Its hell you’re in. They’ve seen this before.
In Van Gogh and Christie, and infinite more.
It’s hell! They cry. Because of course it is.
An artist’s hell. More stunning than anything.
I’ve placed myself here with a manic mind.
No more minds, I say. Only eyes and hearts can find
What the artist searches upon this stage:
A stairway to heaven, or perhaps
Just another cage.
While it may have been many months since I updated this account, I am not in fact dead! I’m not even withering away in an unemployed depression! I just wasn’t F.K. Preston for a while and honestly, I didn’t feel like being F.K. Preston at all until now.
The great thing about personas is that you can drop them the second you’re sick of wearing that particular mask. The only issue being is that the audience watching you, however small that audience may be, will probably be dreadfully confused at your sudden disappearance. Unless you’re a magician, that is. Then they’ll probably just clap.
The thing is I wasn’t creating anything. You’ll probably have guessed that F.K. Preston is a pseudonym I work under. This is less for privacy reasons and more to do with the fact that my birth name looks like someone blended the alphabet together and came up with something quirky. I love my name but it isn’t good for selling art. But I’m back and I’ve returned for a reason. My life’s artistic purpose has been carved down to one thing: write this fantasy series called Burning Fools. The story has been in my mind for years and it needs to be done. And as life purposes go, it’s pretty goddamn attainable.
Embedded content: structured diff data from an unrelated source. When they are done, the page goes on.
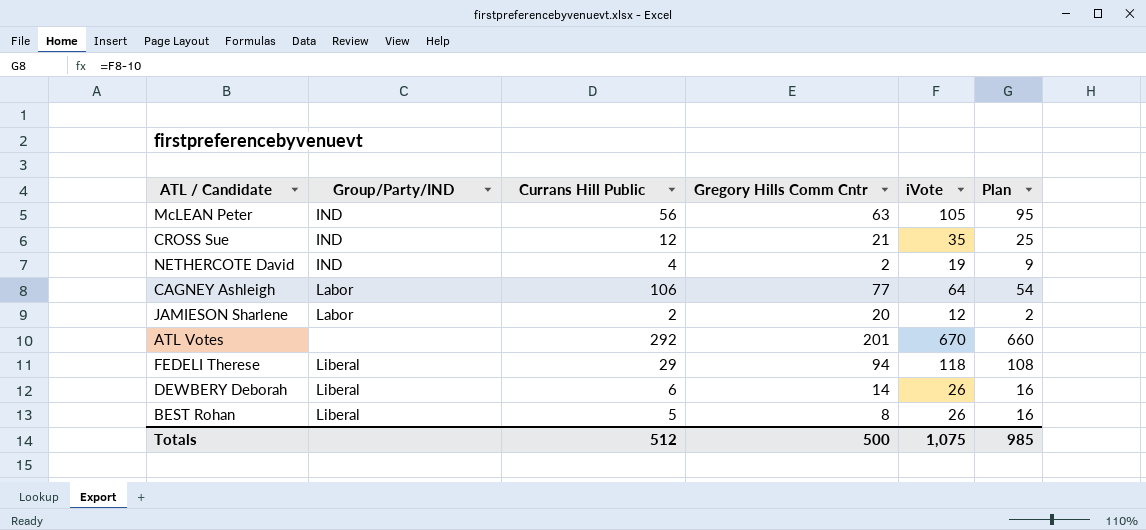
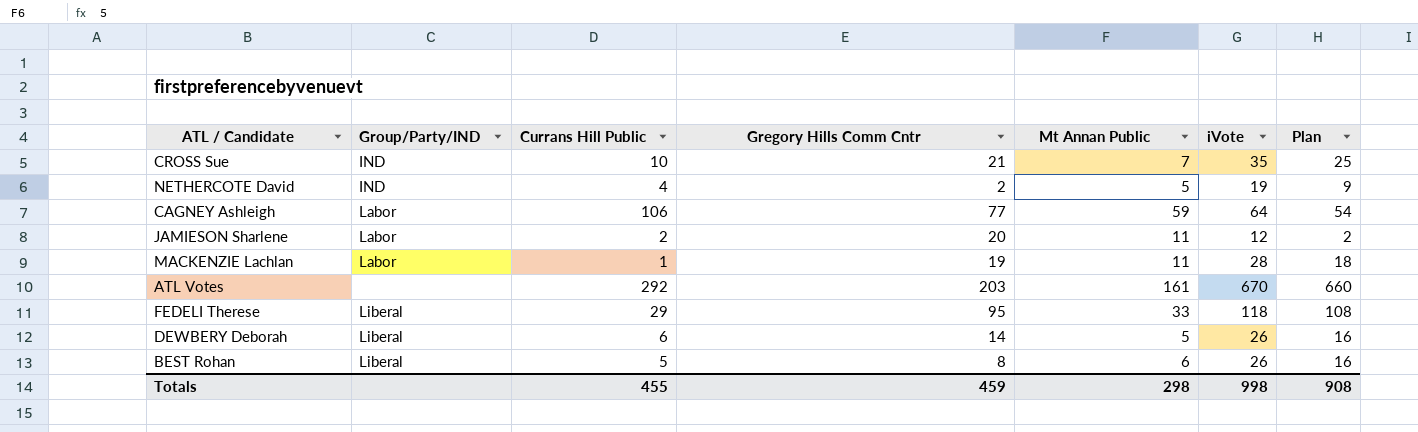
column Mt Annan Public | position: none -> 5
row McLEAN Peter: IND | 56 | 63 | 105 | 95 -> none
CROSS Sue | Currans Hill Public: 12 -> 10
row MACKENZIE Lachlan: none -> Labor | 1 | 19 | 11 | 28 | 18
ATL Votes | Gregory Hills Comm Cntr: 201 -> 203
FEDELI Therese | Gregory Hills Comm Cntr: 94 -> 95
Totals | Currans Hill Public: 512 -> 455
Totals | Gregory Hills Comm Cntr: 500 -> 459
Totals | iVote: 1,075 -> 998
Totals | Plan: 985 -> 908

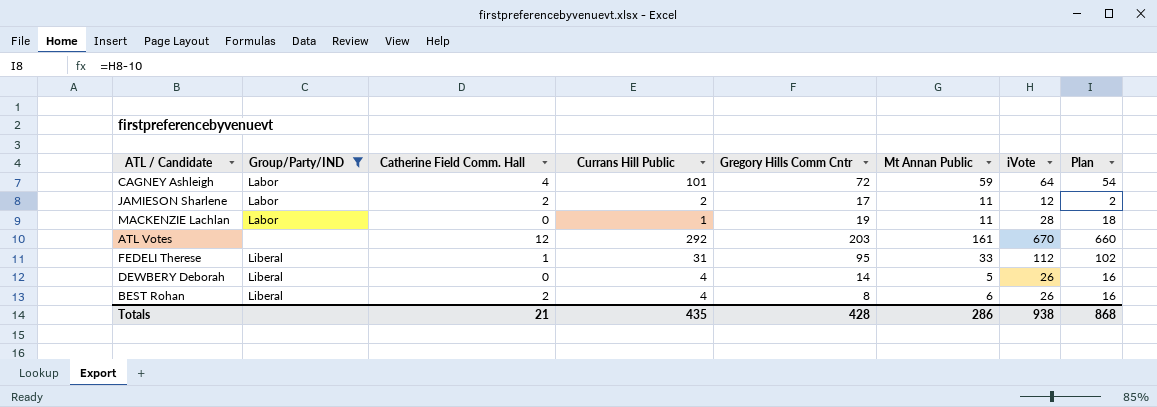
filter: none -> Group/Party/IND != IND
column Catherine Field Comm. Hall | position: none -> 3
CAGNEY Ashleigh | Currans Hill Public: 106 -> 101
CAGNEY Ashleigh | Gregory Hills Comm Cntr: 77 -> 72
JAMIESON Sharlene | Gregory Hills Comm Cntr: 20 -> 17
FEDELI Therese | Currans Hill Public: 29 -> 31
FEDELI Therese | iVote: 118 -> 112
FEDELI Therese | Plan: 108 -> 102
DEWBERY Deborah | Currans Hill Public: 6 -> 4
BEST Rohan | Currans Hill Public: 5 -> 4
Totals | Currans Hill Public: 455 -> 435
Totals | Gregory Hills Comm Cntr: 459 -> 428
Totals | Mt Annan Public: 298 -> 286
Totals | iVote: 998 -> 938
Totals | Plan: 908 -> 868

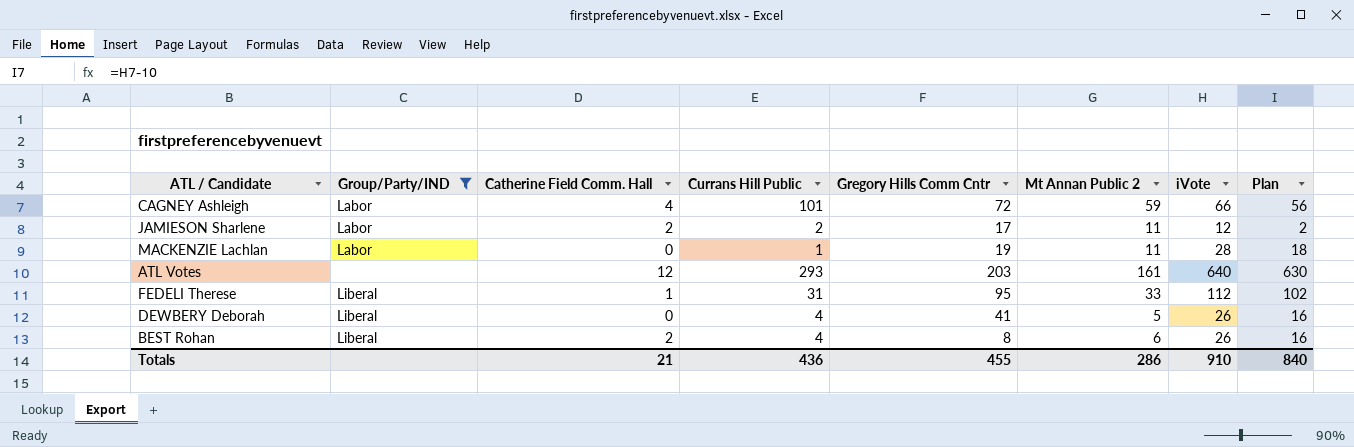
column name: Mt Annan Public -> Mt Annan Public 2
CAGNEY Ashleigh | iVote: 64 -> 66
CAGNEY Ashleigh | Plan: 54 -> 56
ATL Votes | Currans Hill Public: 292 -> 293
ATL Votes | iVote: 670 -> 640
ATL Votes | Plan: 660 -> 630
DEWBERY Deborah | Gregory Hills Comm Cntr: 14 -> 41
Totals | Currans Hill Public: 435 -> 436
Totals | Gregory Hills Comm Cntr: 428 -> 455
Totals | iVote: 938 -> 910
Totals | Plan: 868 -> 840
So what is this, you ask? This is a tarot deck I have decided to create to accompany the series. A bit presumptuous since the series doesn’t even exist yet, but take this as a form of magical marketing. Anyway, here is the first card of the deck, The Fool. Played by the lovely Clara. Poor fool. She hasn’t a clue what she’s in for. With the first card done I’ve got a way to go, but F.K. Preston has returned and I’m hardly going to leave now am I? Not when I’ve got a story to tell.